There’s no doubt the real estate is on the rebound in Roxbury. In February, a triple-decker on Whiting Street sold for $730,000. And earlier this month a single family home on Waumbeck Street reportedly received an offer of $480,000.

While real estate brokers say inventory is limited in Roxbury, the neighborhood’s Queen Anne Victorians, brick row houses and wood-frame triple-deckers are fetching higher and higher prices.

It’s only a matter of time before another valuable Roxbury building-type makes its way to the housing market — churches.

In the South End and other neighborhoods of Greater Boston, dozens of churches have been repurposed for housing and other uses in recent years, many of the 63 churches, rectories and other buildings sold by the Archdiocese of Boston.

Now, as the Charles Street African Methodist Church and OneUnited Bank sort through details on the church’s bankruptcy and the value of its property, the sale of the Warren Street church building appears more and more imminent.

If it sells to a real estate developer rather than another church, the Charles Street church could become the largest church in Roxbury to undergo a condominium conversion.
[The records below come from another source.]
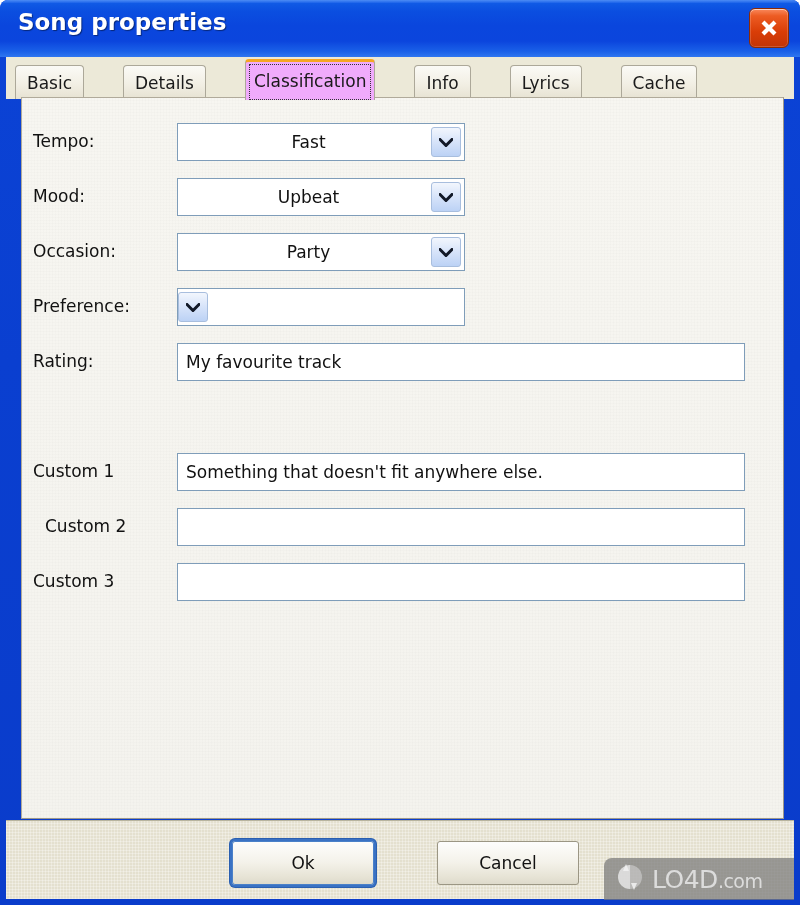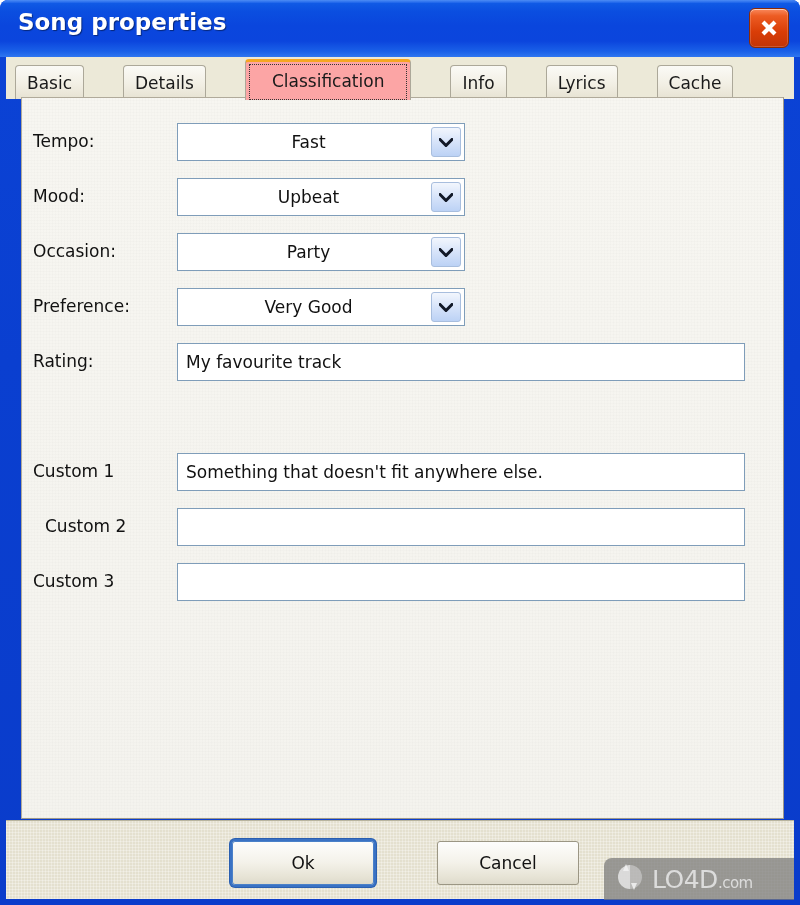--- a/index.html
+++ b/index.html
@@ -111,13 +111,13 @@
   }
   .tab.active {
     height: 41px;
-    background: #fca5a5;
+    background: #f0abfc;
     border: 1px solid #aca899;
     border-bottom: none;
     border-top: 3px solid #f5a623;
     z-index: 5;
     margin-bottom: -1px;
-    padding: 0 26px;
+    padding: 0 8px;
     justify-content: flex-end;
   }
   .tab.active .tab-focus {

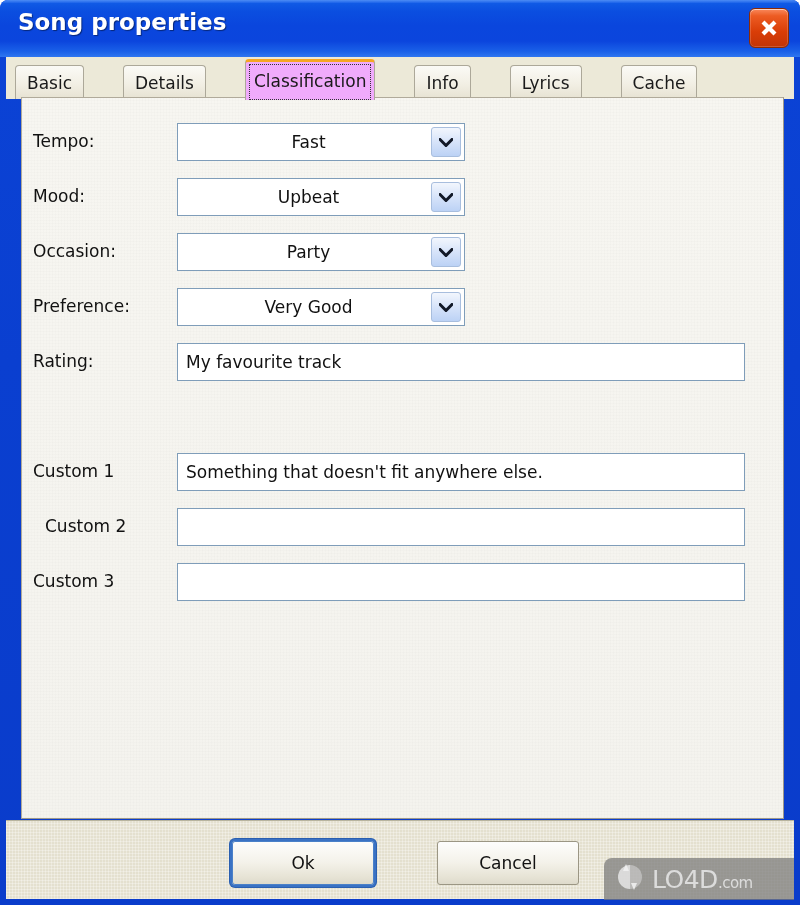--- a/index.html
+++ b/index.html
@@ -357,7 +357,6 @@
       <span class="field-label">Preference:</span>
     </div>
     <div class="combo" style="top:190px;">
-      <span class="combo-value">Very Good</span>
       <span class="combo-arrow">
         <svg width="14" height="9" viewBox="0 0 14 9">
             <path d="M1 1.5 L7 7.5 L13 1.5" stroke="#111827" stroke-width="3" fill="none" stroke-linecap="square"></path>

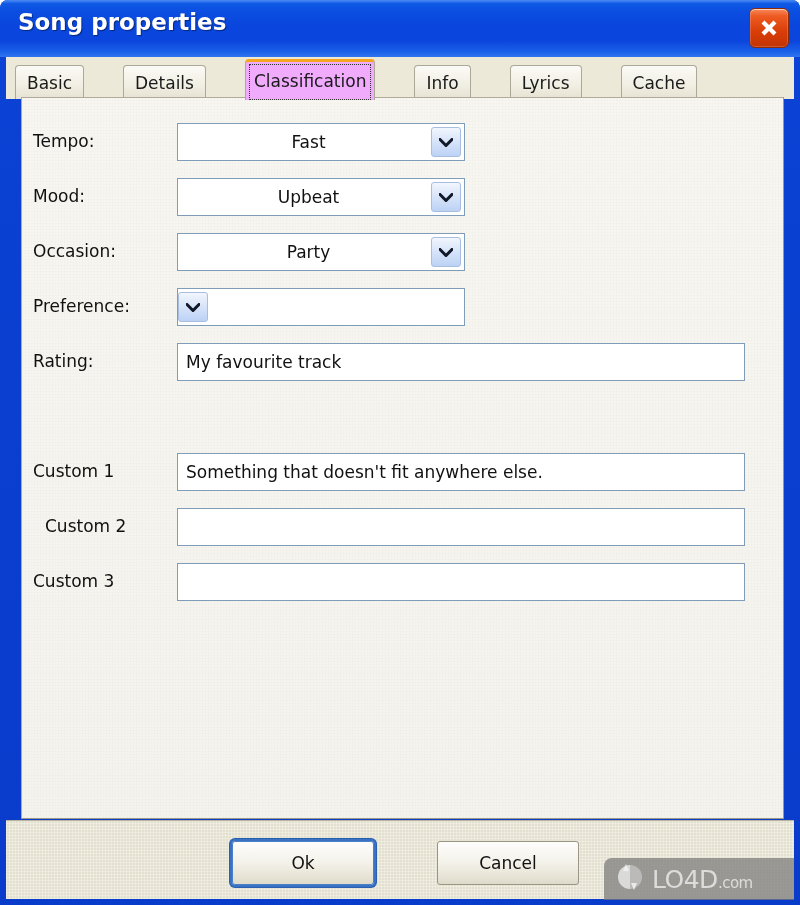--- a/index.html
+++ b/index.html
@@ -275,7 +275,7 @@
     letter-spacing: -0.5px;
     margin-left: 6px;
   }
-  .watermark-text .dotcom { font-size: 15px; }
+  .watermark-text .dotcom { font-size: 19px; }
 </style>
 </head>
 <body>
Church condominium conversions are by no means new. One of the first in Boston, Church Court on Massachusetts Avenue in the Back Bay, was built in the burnt ruins of the Mt. Vernon Congregational Church. In recent years, the closing of Catholic parishes and a general decline in church attendance have opened up more churches to condominium conversions:

  • The former St. Peter and Paul’s Catholic Church on Broadway in South Boston was converted in 2003 into 36 condos, with an additional eight in the building’s rectory. An 800-square-foot, one bedroom unit sold there last year for $385,000.
  • A developer plans to convert the New Hope Baptist Church on Tremont Street in the South End into six luxury townhomes, with underground parking and separate entrances for each unit.
  • The Concord Baptist Church on Warren Avenue in the South End is for sale and is widely expected to be developed as condominiums.

Condominium conversions are just one re-use for vacant churches. Other churches in Boston have be re-purposed as community centers — the Jorge Hernandez Community Center in the South End’s Villa Victoria housing development, and the soon-to-be converted Blessed Sacrament Church on Center Street in Jamaica Plain.

With church attendance trending down in the United States, more conversions could be in the works, according to Boston University Professor of Sociology and Religion Nancy Ammerman.

“Attendance numbers, however, are not the whole story in the number of empty church buildings,” she notes. “That is also about shifting populations. People who used to live in working class neighborhoods in cities moved to the suburbs, and new populations moved into those neighborhoods. Those populations, often immigrants, might or might not have the same religious traditions. They, in turn, start new churches and mosques and temples. Some of them take over the old church and synagogue buildings.”

The Bethel African Methodist Episcopal Church took advantage of the shifting demographics of church attendees, moving to the former St. Andrew The Apostle Church in the Forest Hills section of Jamaica Plain. The church’s former building, on nearby Forest Hills Street, is now the Parkside Christian Academy.

“Urban landscapes are full of buildings that have gone through multiple ‘lives,’” Ammerman says. “Churches are among the most visible when they change hands, and the conversion of a church to condos or other space seems startling, but it’s not an unnatural process.”

With Roxbury real estate values trending up, properties like the Charles Street AME church building, Renaissance Center and commercial storefronts, all of which are subject to bankruptcy court procedures, could fetch high prices on the market.

“Roxbury is emerging very quickly as a highly desirable neighborhood,” notes real estate broker Vernon Barsatee. “Despite the real estate cycle of the fluctuations up and down, the general market trend will only continue to increase. With most recent sales of a completely renovated three family on 34 Whiting St. selling for $730,000, this is a sure sign of changing values. Roxbury will be growing with the new construction and developments taking place only add value to already increasing market.”